___ GIVEN RECORDS ___

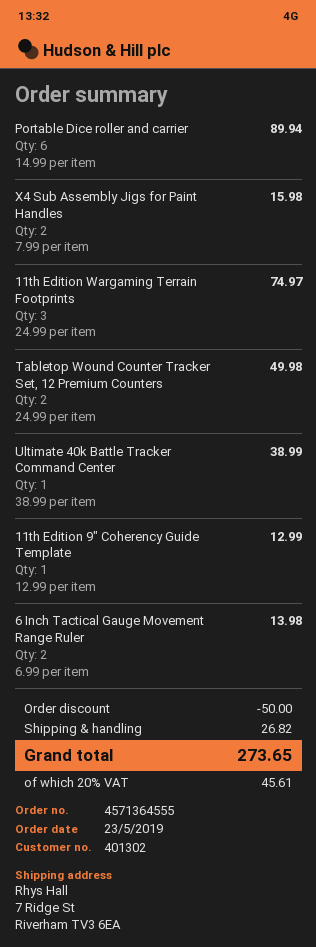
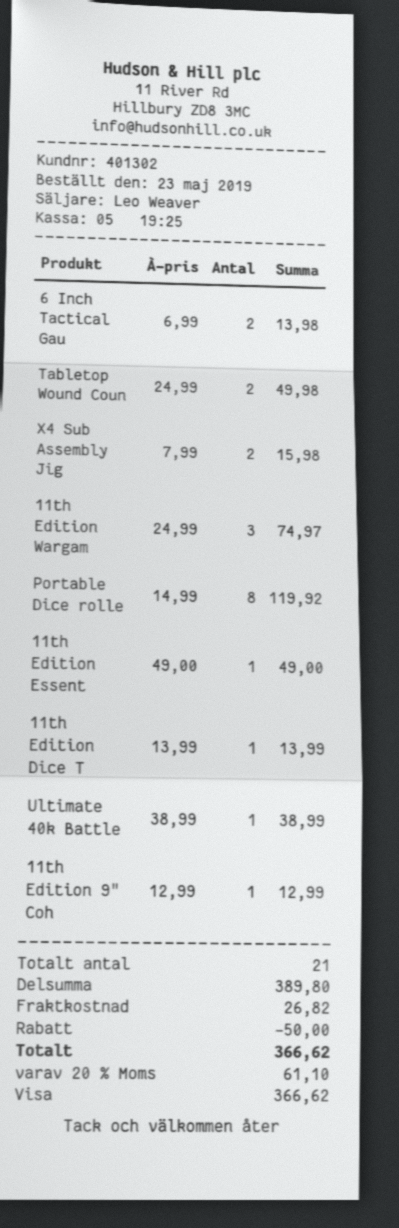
Portable Dice roller and carrier: 6 x 14.99 = 89.94 -> 8 x 14.99 = 119.92
11th Edition Essent: none -> 1 x 49.00 = 49.00
11th Edition Dice T: none -> 1 x 13.99 = 13.99
tax: 20% = 45.61 -> 20% = 61.10
total: 273.65 -> 366.62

___

TASK STATEMENT: Every entry, word for word: repeat it, but skip the images.

RESULT BELOW:
Portable Dice roller and carrier: 6 x 14.99 = 89.94 -> 8 x 14.99 = 119.92
11th Edition Essent: none -> 1 x 49.00 = 49.00
11th Edition Dice T: none -> 1 x 13.99 = 13.99
tax: 20% = 45.61 -> 20% = 61.10
total: 273.65 -> 366.62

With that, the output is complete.